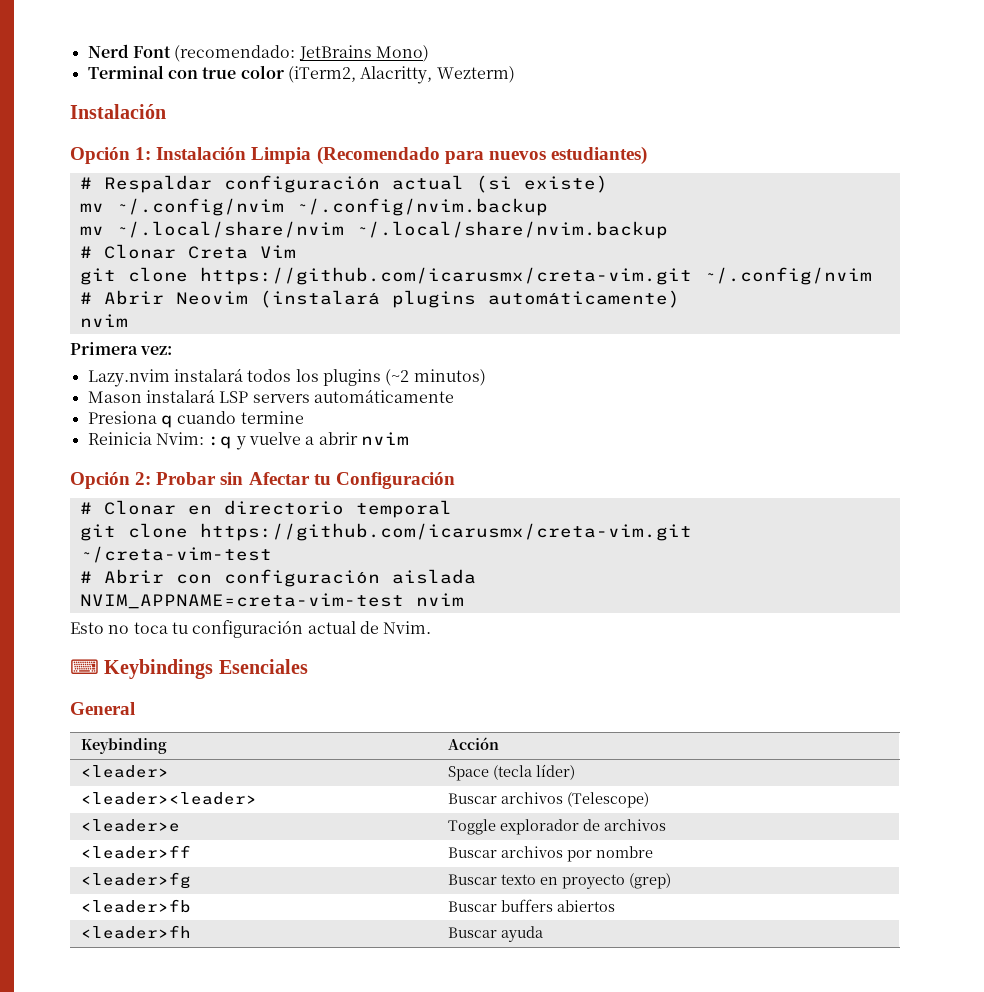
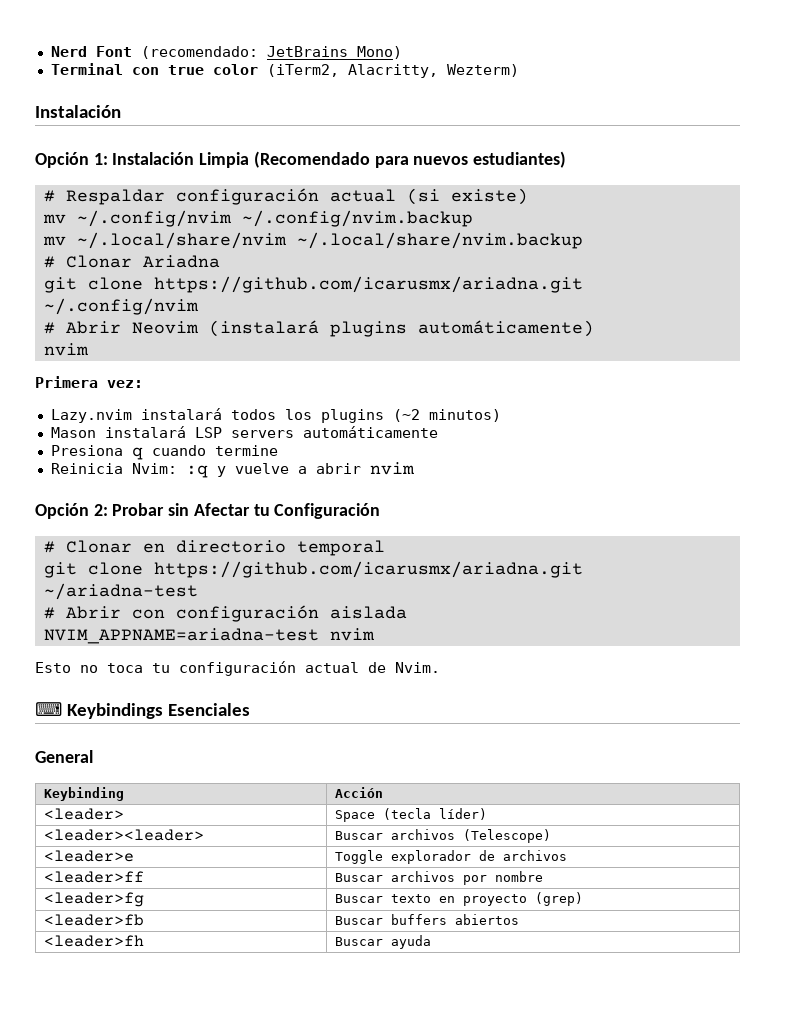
- # Clonar Creta Vim
- git clone https://github.com/icarusmx/creta-vim.git ~/.config/nvim
+ # Clonar Ariadna
+ git clone https://github.com/icarusmx/ariadna.git ~/.config/nvim
- git clone https://github.com/icarusmx/creta-vim.git ~/creta-vim-test
+ git clone https://github.com/icarusmx/ariadna.git ~/ariadna-test
- NVIM_APPNAME=creta-vim-test nvim
+ NVIM_APPNAME=ariadna-test nvim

● **Aim of the task**
What you give back must match the material above exactly, minus its pictures.

● **Response area**
- # Clonar Creta Vim
- git clone https://github.com/icarusmx/creta-vim.git ~/.config/nvim
+ # Clonar Ariadna
+ git clone https://github.com/icarusmx/ariadna.git ~/.config/nvim
- git clone https://github.com/icarusmx/creta-vim.git ~/creta-vim-test
+ git clone https://github.com/icarusmx/ariadna.git ~/ariadna-test
- NVIM_APPNAME=creta-vim-test nvim
+ NVIM_APPNAME=ariadna-test nvim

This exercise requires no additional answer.